*** Data records Section Begins ***

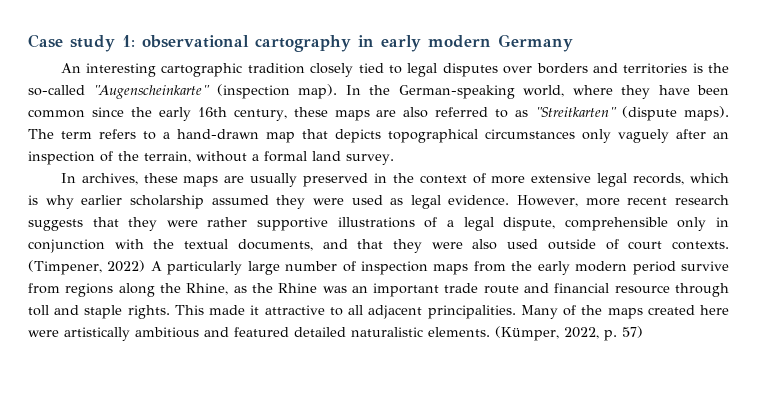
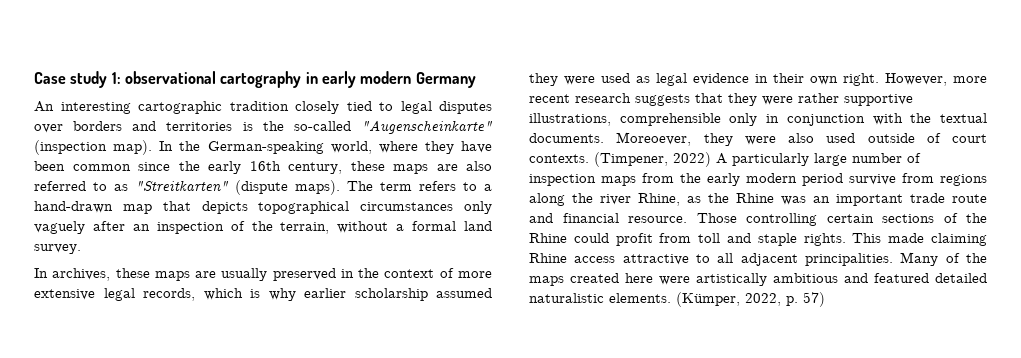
- In archives, these maps are usually preserved in the context of more extensive legal records, which is why earlier scholarship assumed they were used as legal evidence.
+ In archives, these maps are usually preserved in the context of more extensive legal records, which is why earlier scholarship assumed they were used as legal evidence in their own right.
- However, more recent research suggests that they were rather supportive illustrations of a legal dispute, comprehensible only in conjunction with the textual documents, and that they were also used outside of court contexts.
+ However, more recent research suggests that they were rather supportive illustrations, comprehensible only in conjunction with the textual documents. Moreoever, they were also used outside of court contexts.
- (Timpener, 2022) A particularly large number of inspection maps from the early modern period survive from regions along the Rhine, as the Rhine was an important trade route and financial resource through toll and staple rights.
+ (Timpener, 2022) A particularly large number of inspection maps from the early modern period survive from regions along the river Rhine, as the Rhine was an important trade route and financial resource. Those controlling certain sections of the Rhine could profit from toll and staple rights.
- This made it attractive to all adjacent principalities.
+ This made claiming Rhine access attractive to all adjacent principalities.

*** Data records Section Ends ***

§ Your assignment
Every entry must be written out exactly, with all pictures left out.

§ Solution
- In archives, these maps are usually preserved in the context of more extensive legal records, which is why earlier scholarship assumed they were used as legal evidence.
+ In archives, these maps are usually preserved in the context of more extensive legal records, which is why earlier scholarship assumed they were used as legal evidence in their own right.
- However, more recent research suggests that they were rather supportive illustrations of a legal dispute, comprehensible only in conjunction with the textual documents, and that they were also used outside of court contexts.
+ However, more recent research suggests that they were rather supportive illustrations, comprehensible only in conjunction with the textual documents. Moreoever, they were also used outside of court contexts.
- (Timpener, 2022) A particularly large number of inspection maps from the early modern period survive from regions along the Rhine, as the Rhine was an important trade route and financial resource through toll and staple rights.
+ (Timpener, 2022) A particularly large number of inspection maps from the early modern period survive from regions along the river Rhine, as the Rhine was an important trade route and financial resource. Those controlling certain sections of the Rhine could profit from toll and staple rights.
- This made it attractive to all adjacent principalities.
+ This made claiming Rhine access attractive to all adjacent principalities.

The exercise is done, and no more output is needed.